Omit every picture and return the rest of the data unaltered.
━━━━━━━━
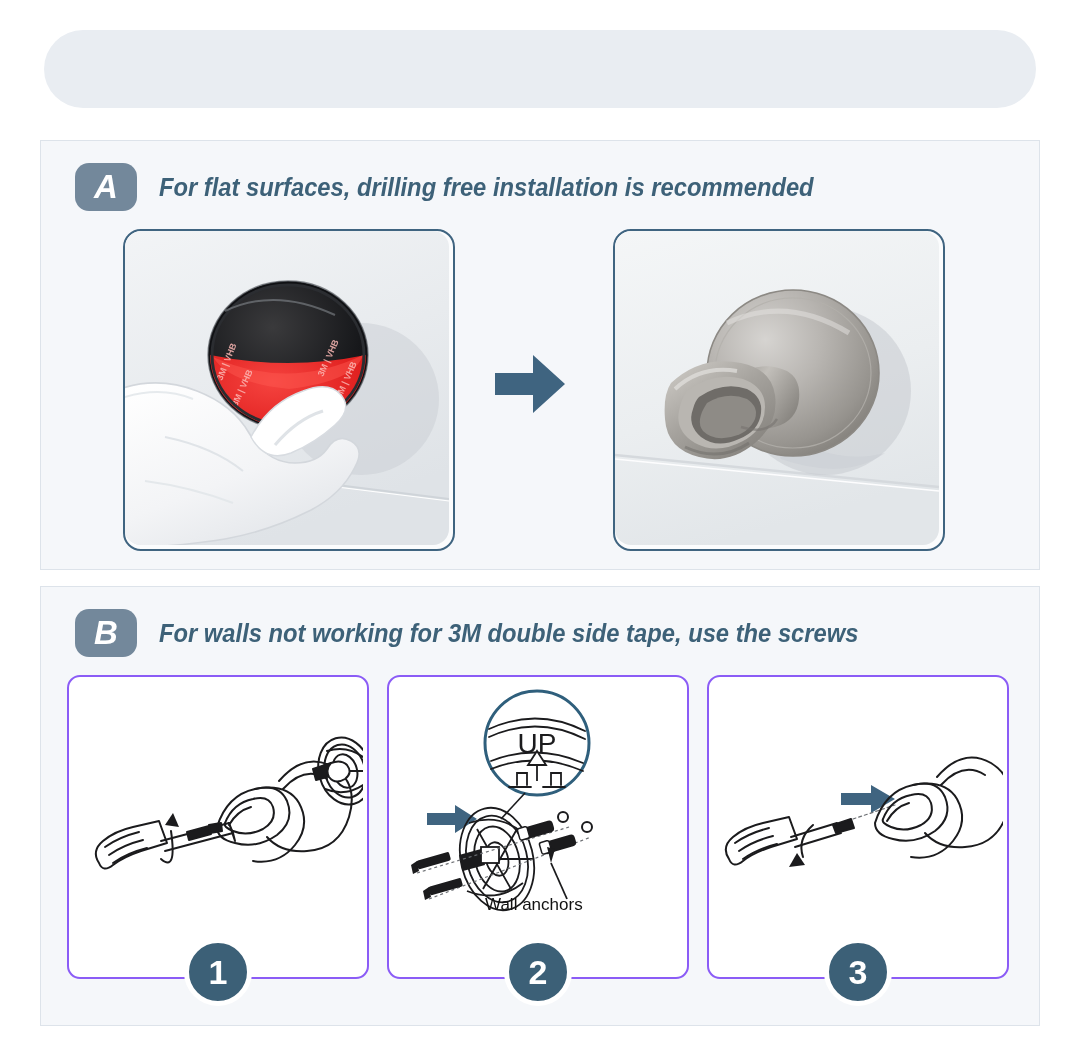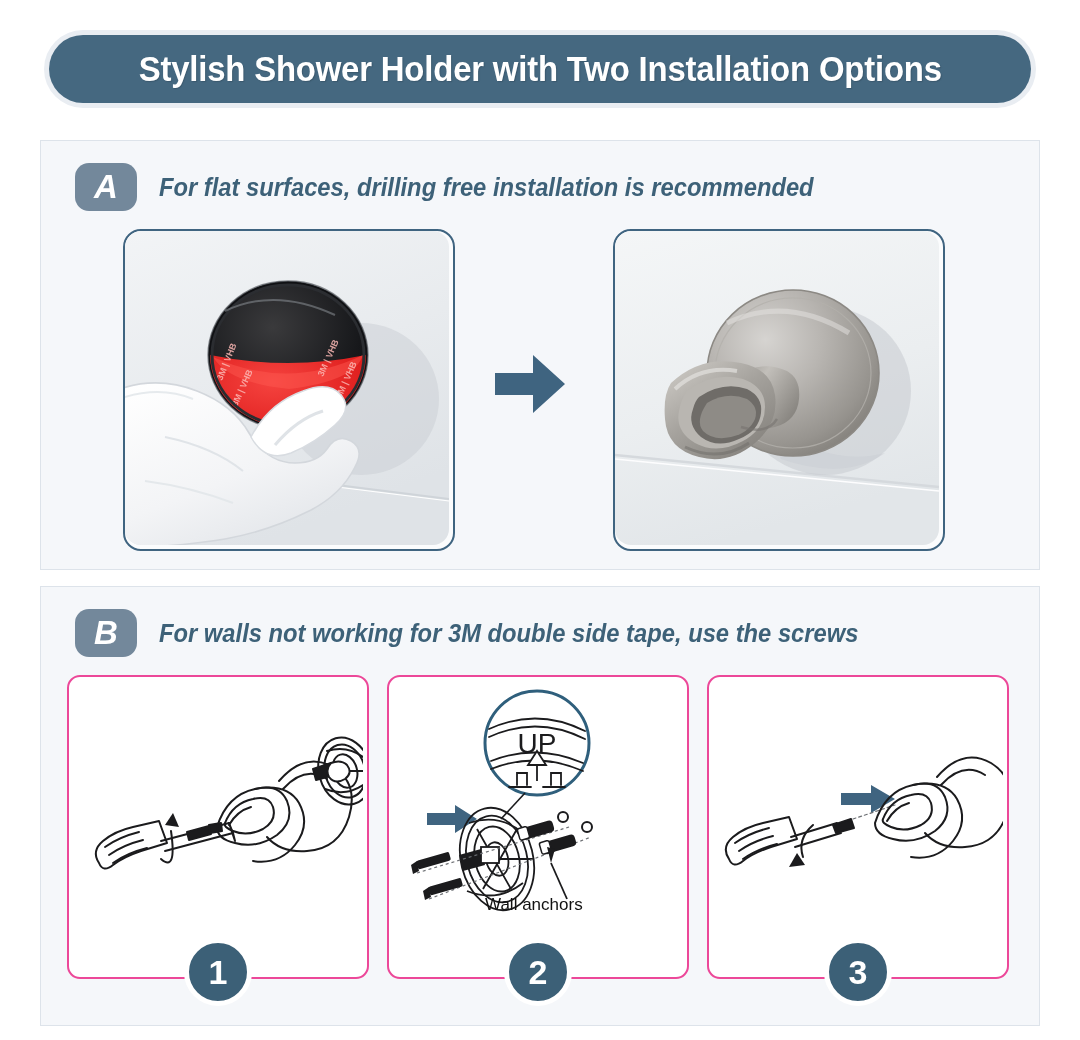--- a/index.html
+++ b/index.html
@@ -171,9 +171,6 @@
 
 <div class="title-wrap">
   <div class="title-ring"></div>
-  <div class="title-banner">
-    <span class="title-text">Stylish Shower Holder with Two Installation Options</span>
-  </div>
 </div>
 
 <div class="section" id="section-a">

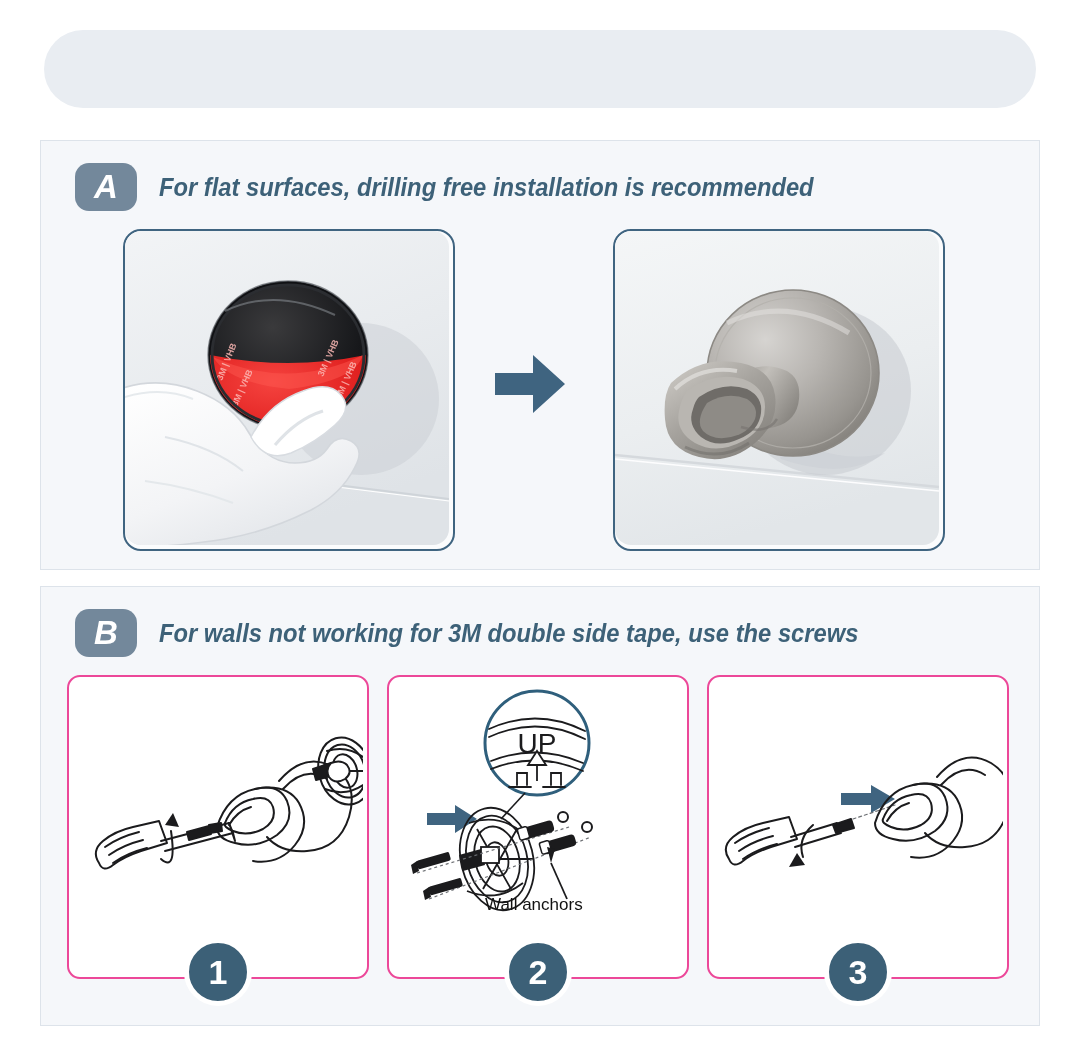--- a/index.html
+++ b/index.html
@@ -123,7 +123,7 @@
     top: 88px;
     width: 298px;
     height: 300px;
-    border: 2px solid #ec4899;
+    border: 2px solid #8b5cf6;
     border-radius: 13px;
     background: #ffffff;
     overflow: visible;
━━━━━━━━
*Output for this exercise*:
--- a/index.html
+++ b/index.html
@@ -171,9 +171,6 @@
 
 <div class="title-wrap">
   <div class="title-ring"></div>
-  <div class="title-banner">
-    <span class="title-text">Stylish Shower Holder with Two Installation Options</span>
-  </div>
 </div>
 
 <div class="section" id="section-a">

--- a/index.html
+++ b/index.html
@@ -123,7 +123,7 @@
     top: 88px;
     width: 298px;
     height: 300px;
-    border: 2px solid #ec4899;
+    border: 2px solid #8b5cf6;
     border-radius: 13px;
     background: #ffffff;
     overflow: visible;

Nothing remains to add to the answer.